▶ **TASK BRIEF**
Dropping every picture, set down exactly the lines in the entries below, starting with the line with "padding-left: 8px;" and going on through the line with "left:53px; top:320px; width:108px;".

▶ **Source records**
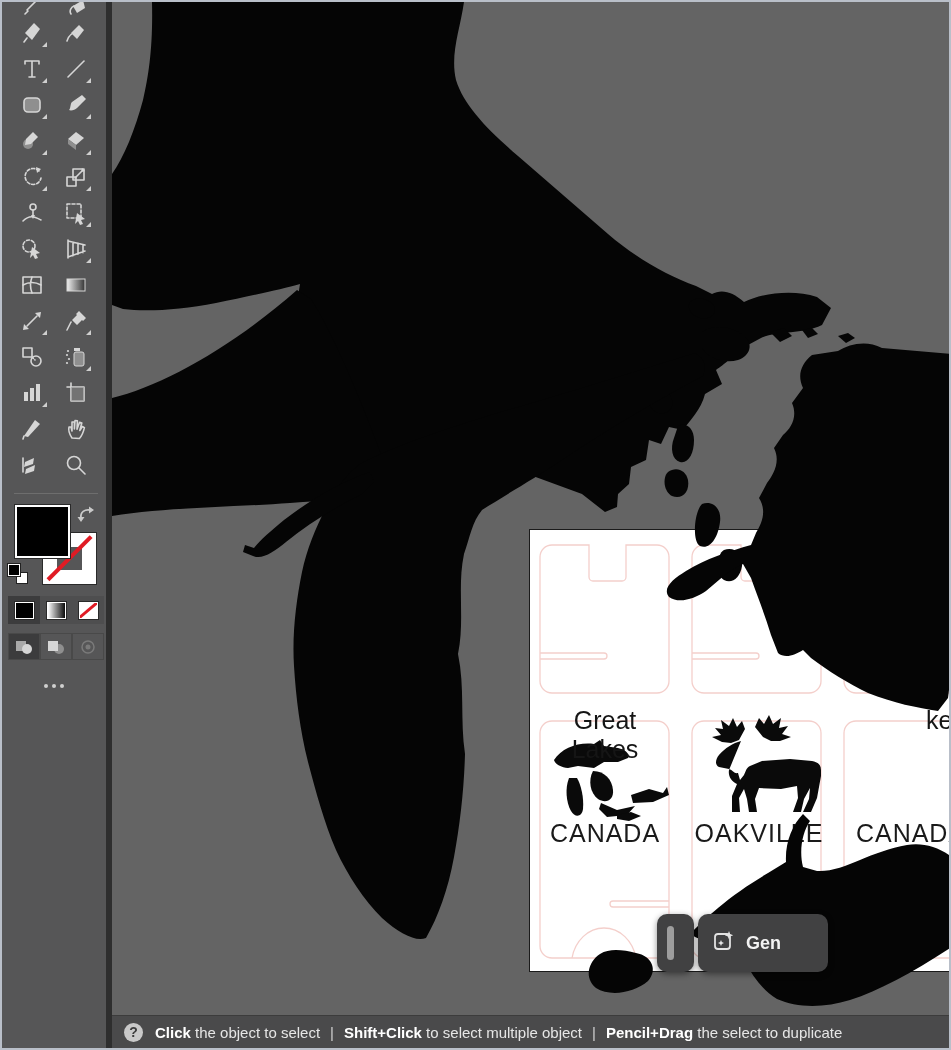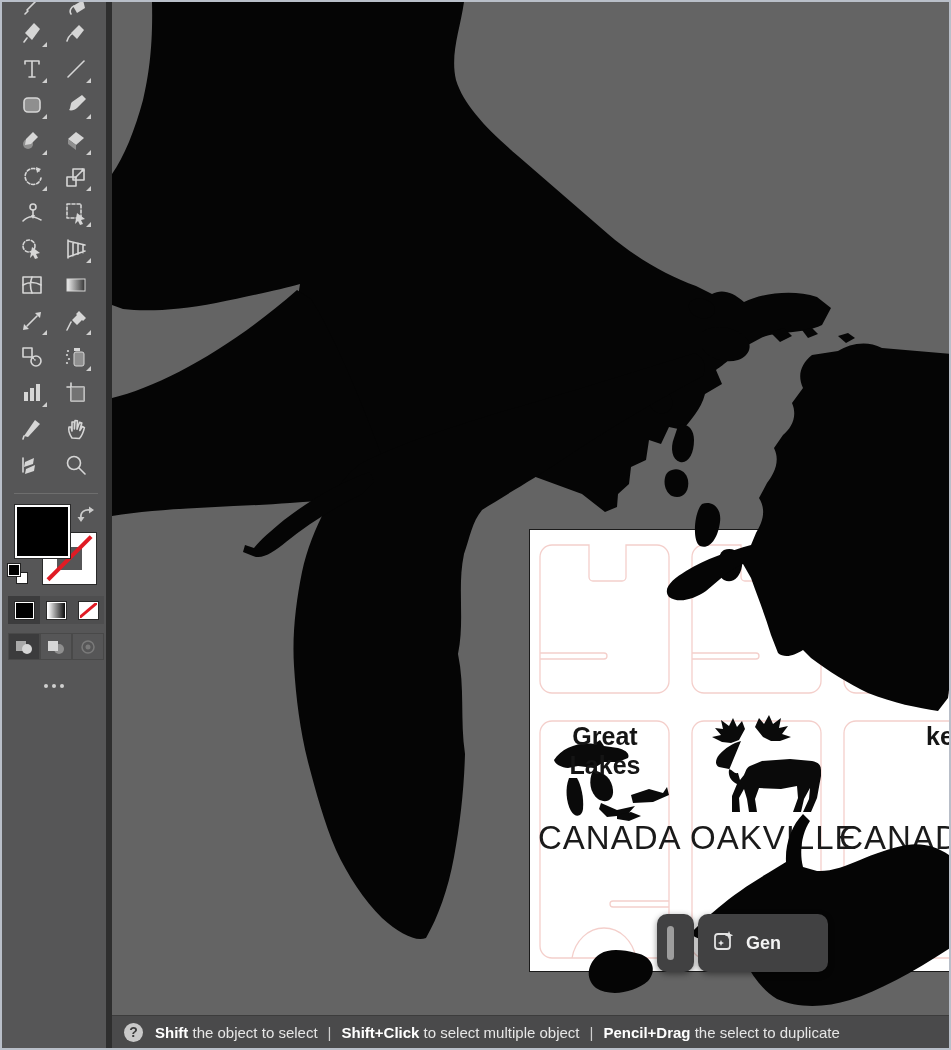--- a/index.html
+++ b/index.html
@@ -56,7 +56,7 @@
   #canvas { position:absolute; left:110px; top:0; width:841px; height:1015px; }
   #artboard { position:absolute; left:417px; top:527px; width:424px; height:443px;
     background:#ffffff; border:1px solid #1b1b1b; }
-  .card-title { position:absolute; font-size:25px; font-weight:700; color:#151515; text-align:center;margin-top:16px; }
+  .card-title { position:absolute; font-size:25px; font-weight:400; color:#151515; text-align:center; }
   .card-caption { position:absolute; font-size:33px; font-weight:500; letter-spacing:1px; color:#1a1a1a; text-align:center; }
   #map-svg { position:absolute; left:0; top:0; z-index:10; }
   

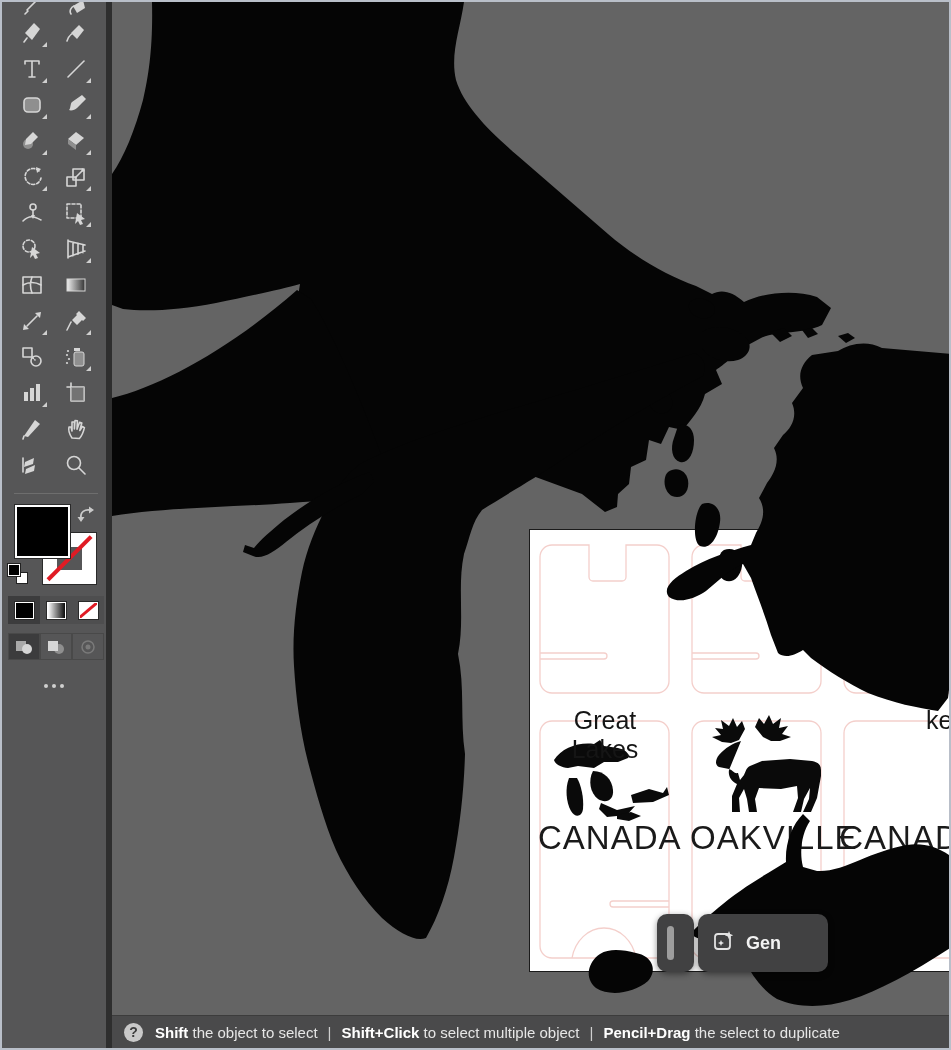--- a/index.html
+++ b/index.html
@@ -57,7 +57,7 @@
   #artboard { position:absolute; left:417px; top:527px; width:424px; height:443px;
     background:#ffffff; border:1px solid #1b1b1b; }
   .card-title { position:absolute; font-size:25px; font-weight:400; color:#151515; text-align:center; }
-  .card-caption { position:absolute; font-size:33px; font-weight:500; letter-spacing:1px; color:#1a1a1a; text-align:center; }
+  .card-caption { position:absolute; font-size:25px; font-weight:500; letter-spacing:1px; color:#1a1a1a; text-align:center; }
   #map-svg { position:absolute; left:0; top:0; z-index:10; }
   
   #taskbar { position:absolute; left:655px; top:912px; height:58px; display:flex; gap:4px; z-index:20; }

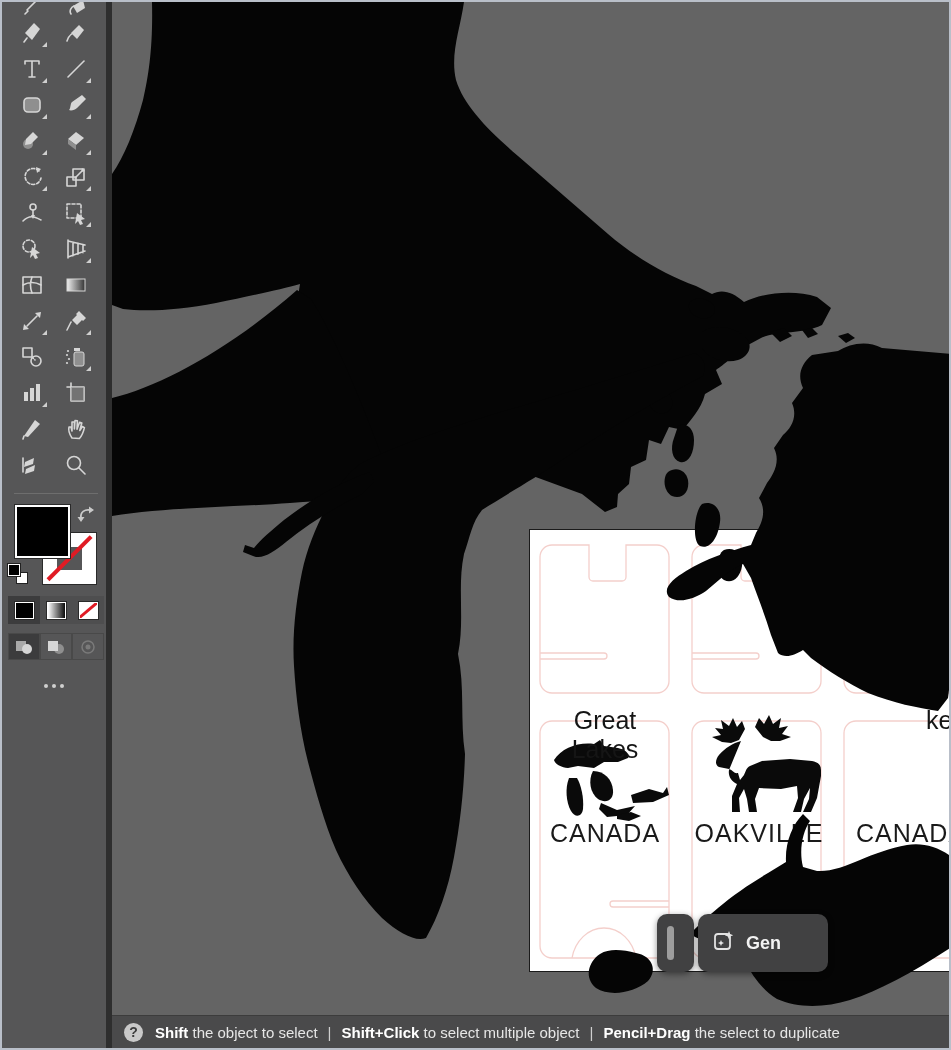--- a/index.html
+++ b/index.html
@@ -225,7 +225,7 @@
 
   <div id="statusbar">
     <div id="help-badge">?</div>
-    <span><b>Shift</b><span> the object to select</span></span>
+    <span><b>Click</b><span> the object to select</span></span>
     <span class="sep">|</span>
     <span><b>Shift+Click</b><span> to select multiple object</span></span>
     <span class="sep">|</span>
--
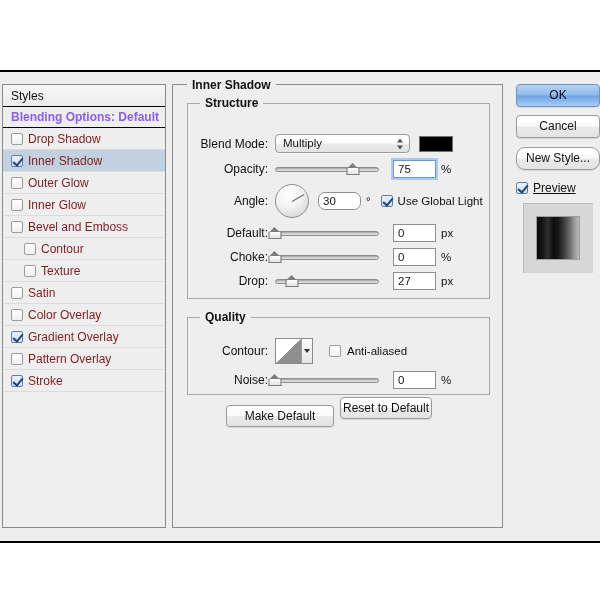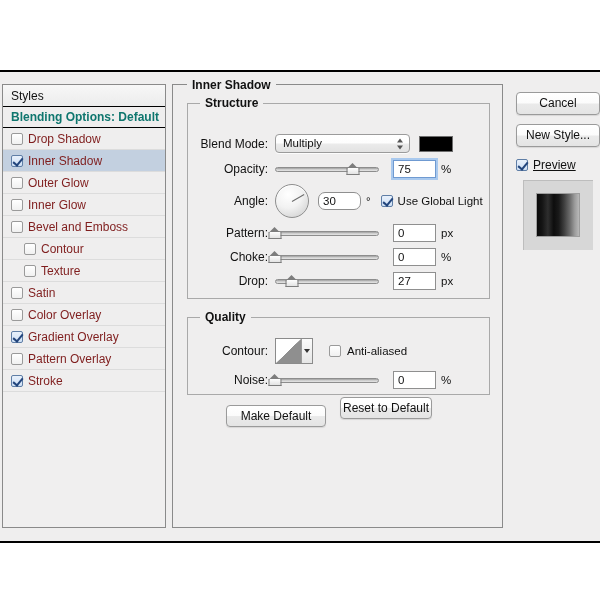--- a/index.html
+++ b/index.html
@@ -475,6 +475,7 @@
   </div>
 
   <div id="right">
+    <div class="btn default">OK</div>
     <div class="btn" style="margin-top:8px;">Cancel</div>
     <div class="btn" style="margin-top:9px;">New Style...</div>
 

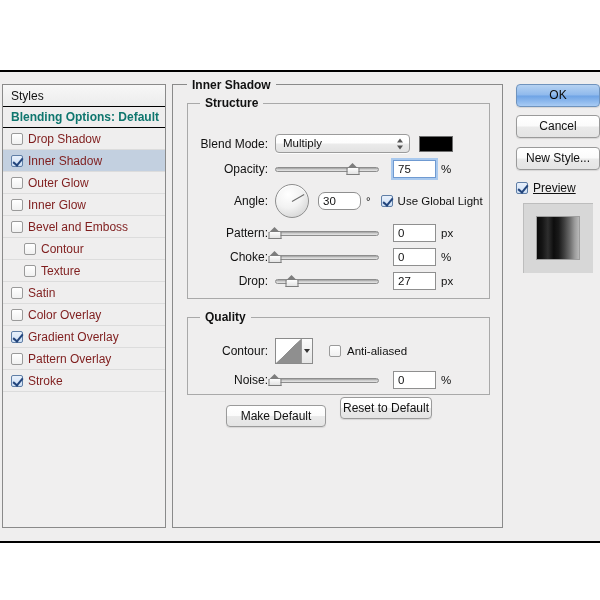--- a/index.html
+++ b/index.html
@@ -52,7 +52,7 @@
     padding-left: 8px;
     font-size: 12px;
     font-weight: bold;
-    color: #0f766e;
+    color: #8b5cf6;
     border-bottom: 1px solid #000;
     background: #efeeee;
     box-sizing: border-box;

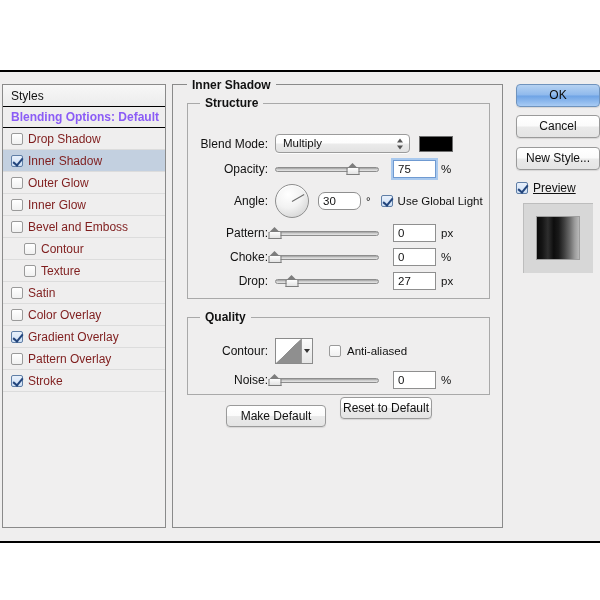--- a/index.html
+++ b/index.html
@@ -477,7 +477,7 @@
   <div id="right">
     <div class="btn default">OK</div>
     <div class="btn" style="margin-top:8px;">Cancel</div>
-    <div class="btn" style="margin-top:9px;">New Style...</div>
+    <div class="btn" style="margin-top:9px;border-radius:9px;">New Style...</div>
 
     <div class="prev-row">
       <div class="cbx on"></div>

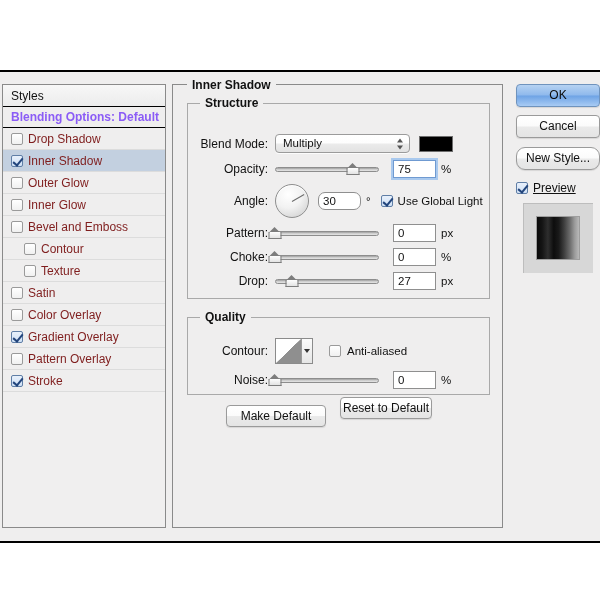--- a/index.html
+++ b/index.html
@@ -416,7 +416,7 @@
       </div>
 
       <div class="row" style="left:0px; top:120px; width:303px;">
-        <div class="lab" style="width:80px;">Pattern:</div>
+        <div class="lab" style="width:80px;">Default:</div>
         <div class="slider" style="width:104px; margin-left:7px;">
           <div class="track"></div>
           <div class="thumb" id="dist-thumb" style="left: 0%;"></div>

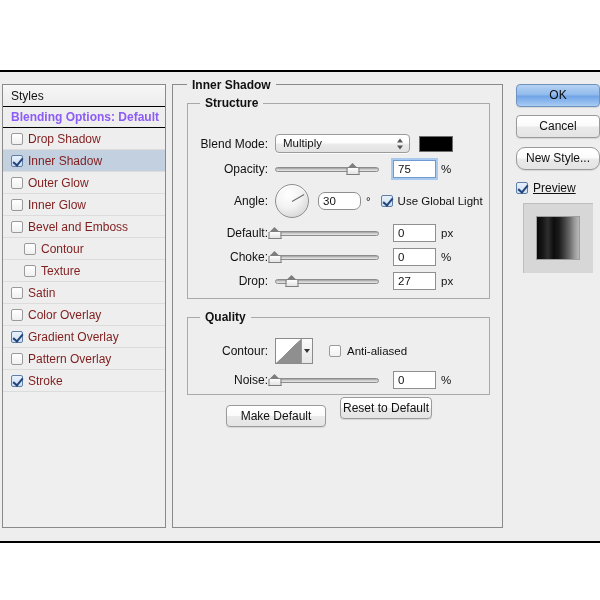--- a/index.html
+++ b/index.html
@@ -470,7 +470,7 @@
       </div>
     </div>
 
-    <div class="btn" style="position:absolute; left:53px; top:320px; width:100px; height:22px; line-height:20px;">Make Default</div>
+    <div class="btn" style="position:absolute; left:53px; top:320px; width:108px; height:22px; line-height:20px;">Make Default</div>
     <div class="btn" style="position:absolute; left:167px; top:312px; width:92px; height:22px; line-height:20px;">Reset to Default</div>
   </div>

▶ **TASK RESPONSE**
     padding-left: 8px;
     font-size: 12px;
     font-weight: bold;
-    color: #0f766e;
+    color: #8b5cf6;
     border-bottom: 1px solid #000;
     background: #efeeee;
     box-sizing: border-box;

--- a/index.html
+++ b/index.html
@@ -477,7 +477,7 @@
   <div id="right">
     <div class="btn default">OK</div>
     <div class="btn" style="margin-top:8px;">Cancel</div>
-    <div class="btn" style="margin-top:9px;">New Style...</div>
+    <div class="btn" style="margin-top:9px;border-radius:9px;">New Style...</div>
 
     <div class="prev-row">
       <div class="cbx on"></div>

--- a/index.html
+++ b/index.html
@@ -416,7 +416,7 @@
       </div>
 
       <div class="row" style="left:0px; top:120px; width:303px;">
-        <div class="lab" style="width:80px;">Pattern:</div>
+        <div class="lab" style="width:80px;">Default:</div>
         <div class="slider" style="width:104px; margin-left:7px;">
           <div class="track"></div>
           <div class="thumb" id="dist-thumb" style="left: 0%;"></div>

--- a/index.html
+++ b/index.html
@@ -470,7 +470,7 @@
       </div>
     </div>
 
-    <div class="btn" style="position:absolute; left:53px; top:320px; width:100px; height:22px; line-height:20px;">Make Default</div>
+    <div class="btn" style="position:absolute; left:53px; top:320px; width:108px; height:22px; line-height:20px;">Make Default</div>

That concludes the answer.